YOUR OBJECTIVE: Each line in the entries below that holds the string "none" is to be listed.

++++ EXTRACTED INFORMATION ++++

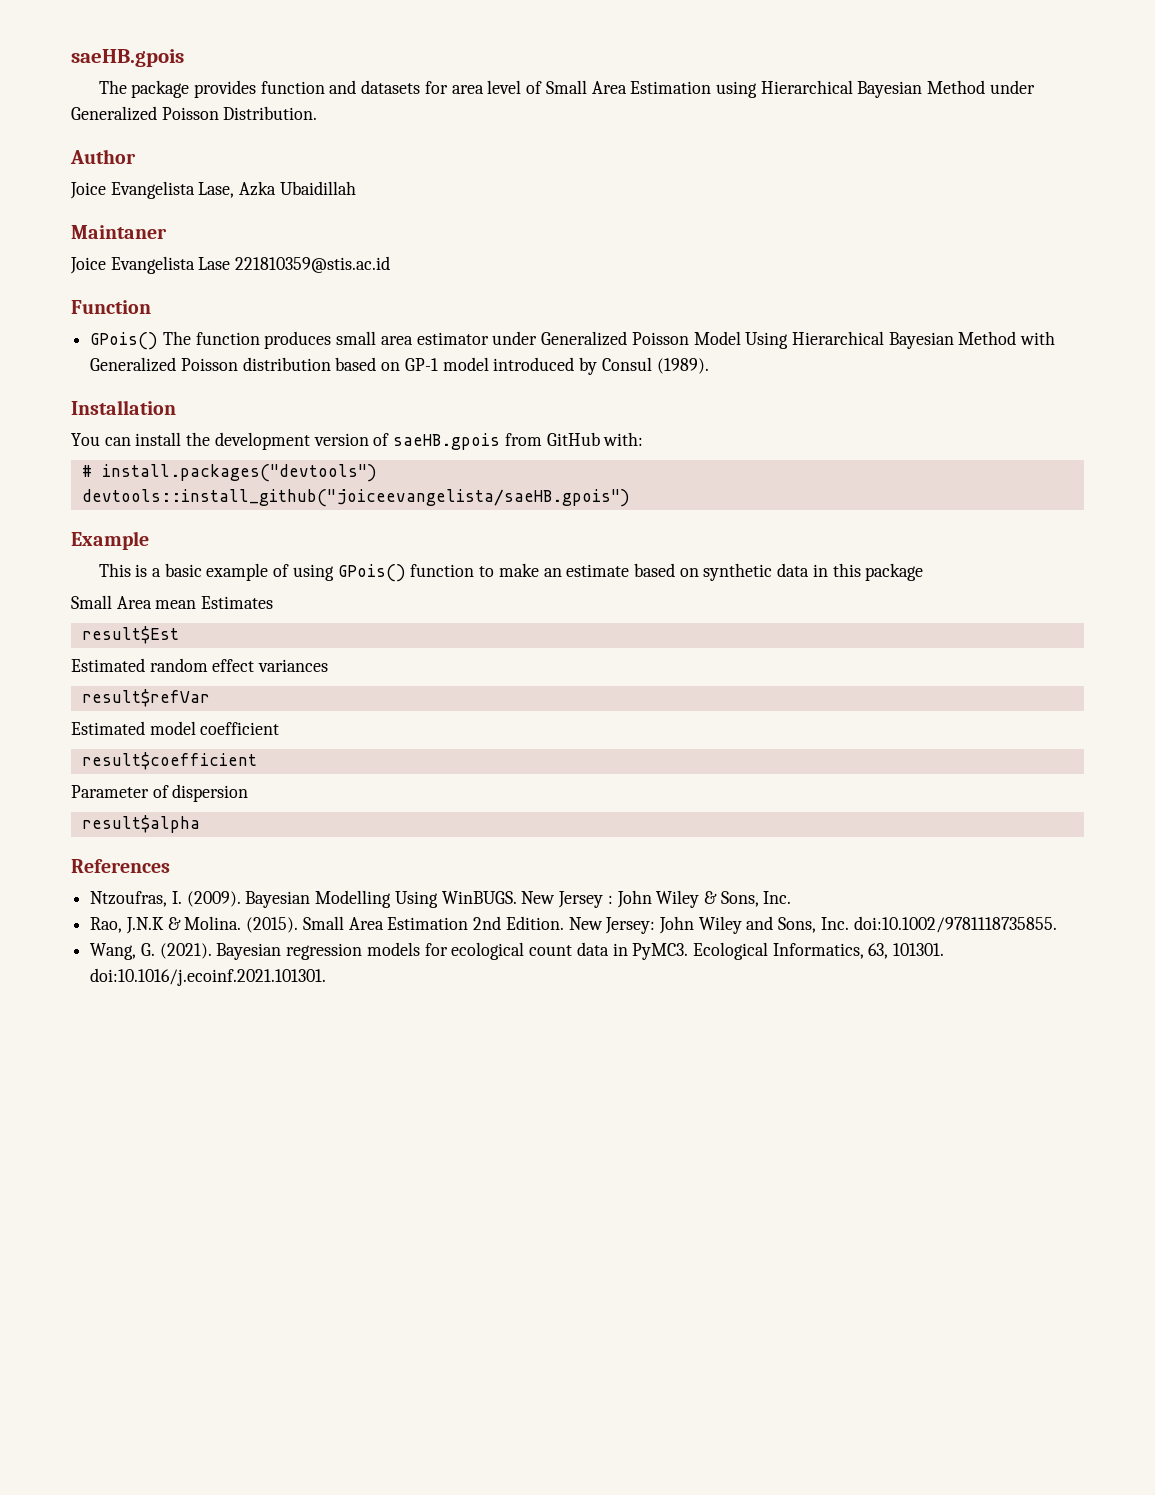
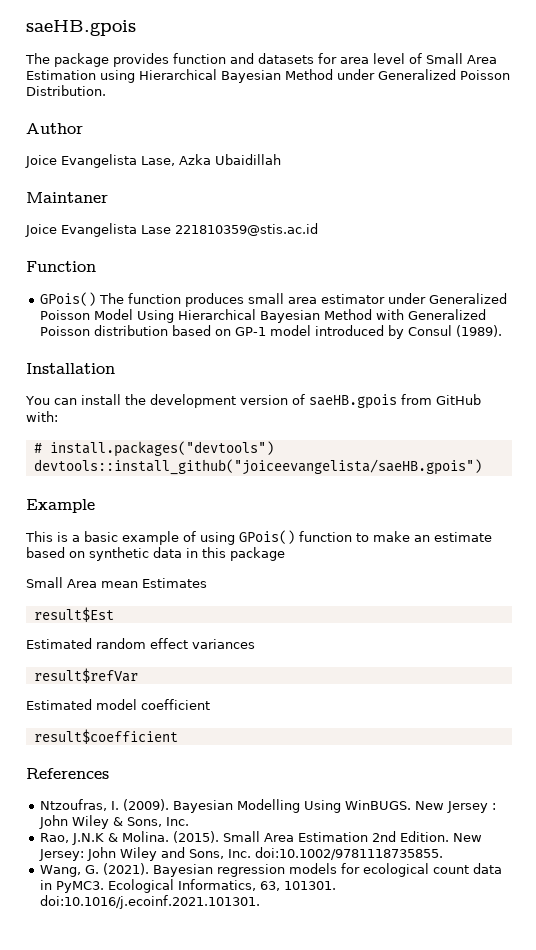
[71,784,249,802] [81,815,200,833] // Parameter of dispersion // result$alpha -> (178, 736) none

++++
++++ EXTRACTED INFORMATION ++++

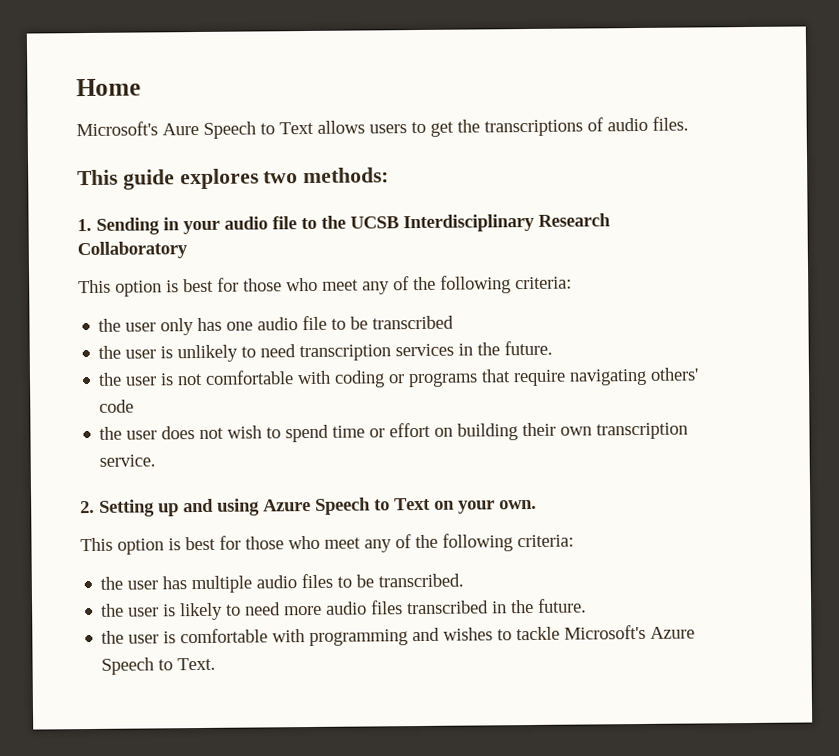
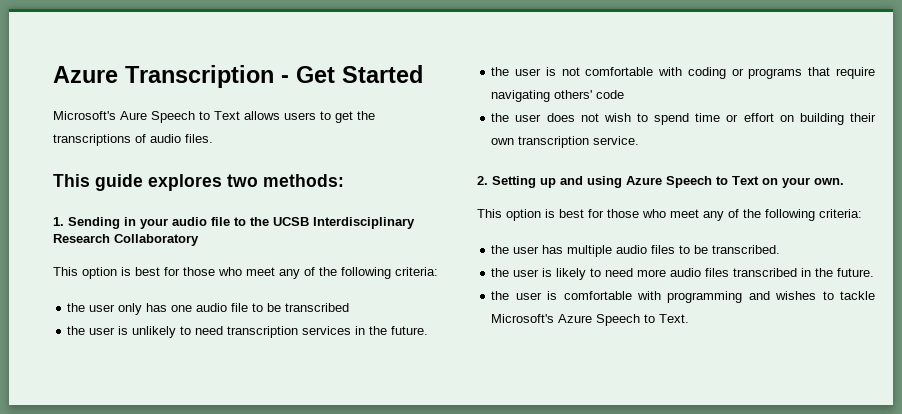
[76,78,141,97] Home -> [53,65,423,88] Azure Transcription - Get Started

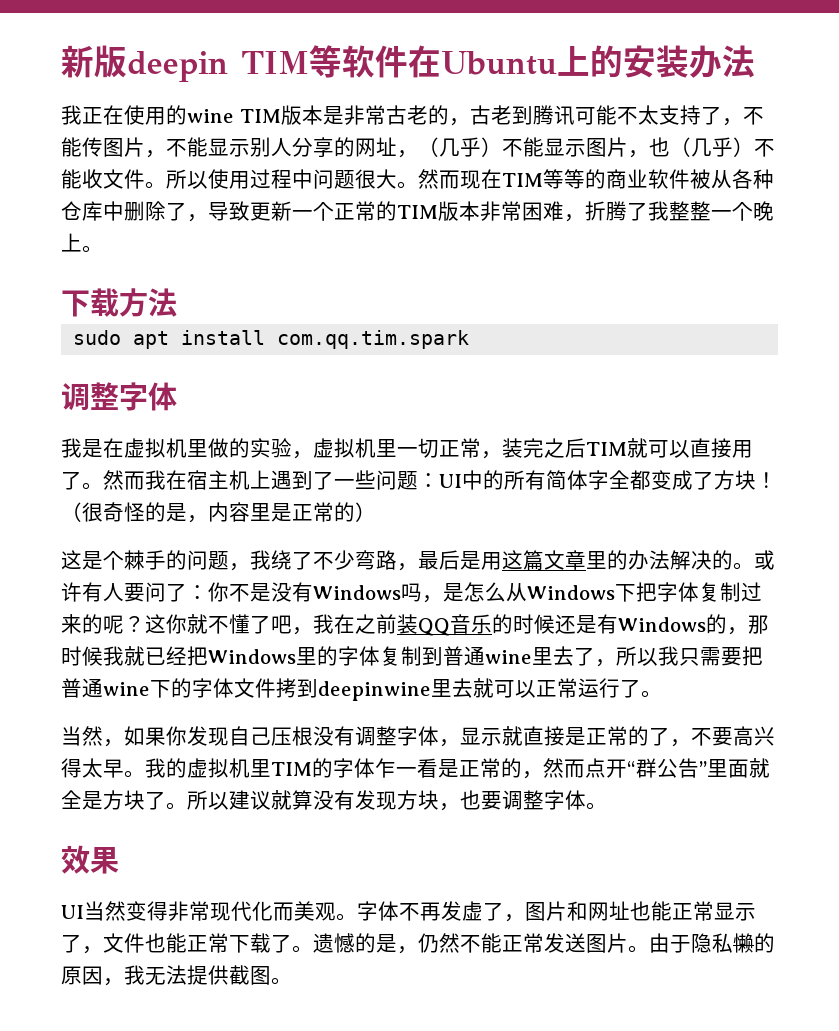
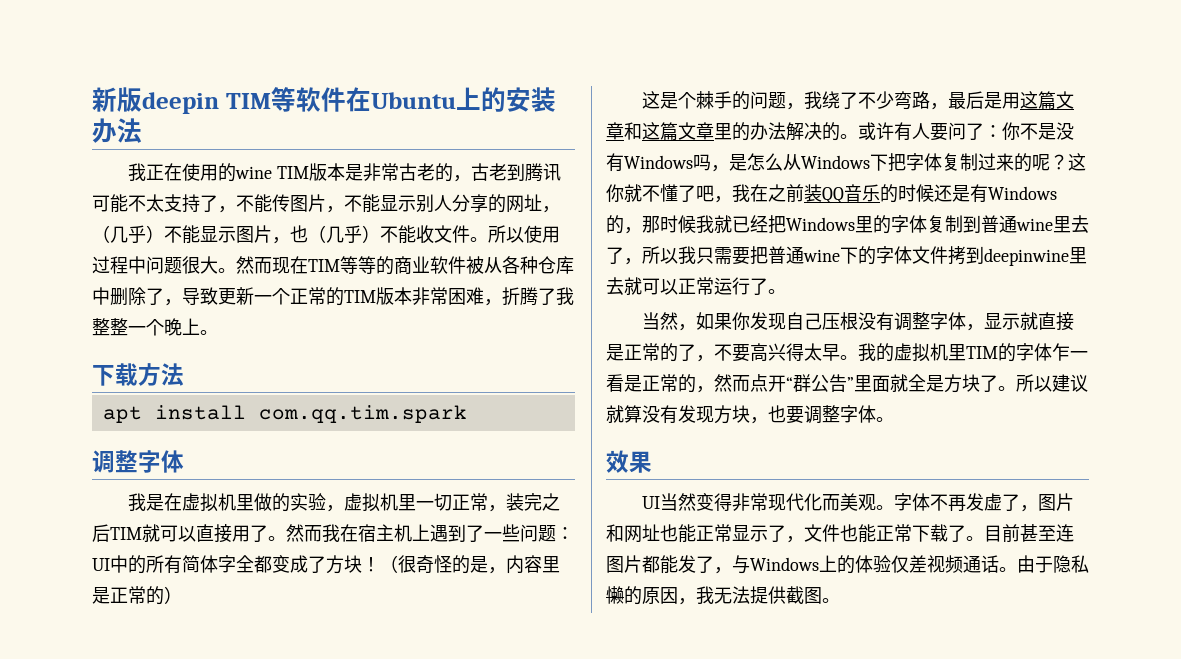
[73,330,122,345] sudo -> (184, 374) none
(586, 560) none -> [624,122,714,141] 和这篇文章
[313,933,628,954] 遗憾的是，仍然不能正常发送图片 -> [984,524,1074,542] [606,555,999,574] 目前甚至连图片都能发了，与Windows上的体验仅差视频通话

++++

ANSWER AREA:
[71,784,249,802] [81,815,200,833] // Parameter of dispersion // result$alpha -> (178, 736) none
[73,330,122,345] sudo -> (184, 374) none
(586, 560) none -> [624,122,714,141] 和这篇文章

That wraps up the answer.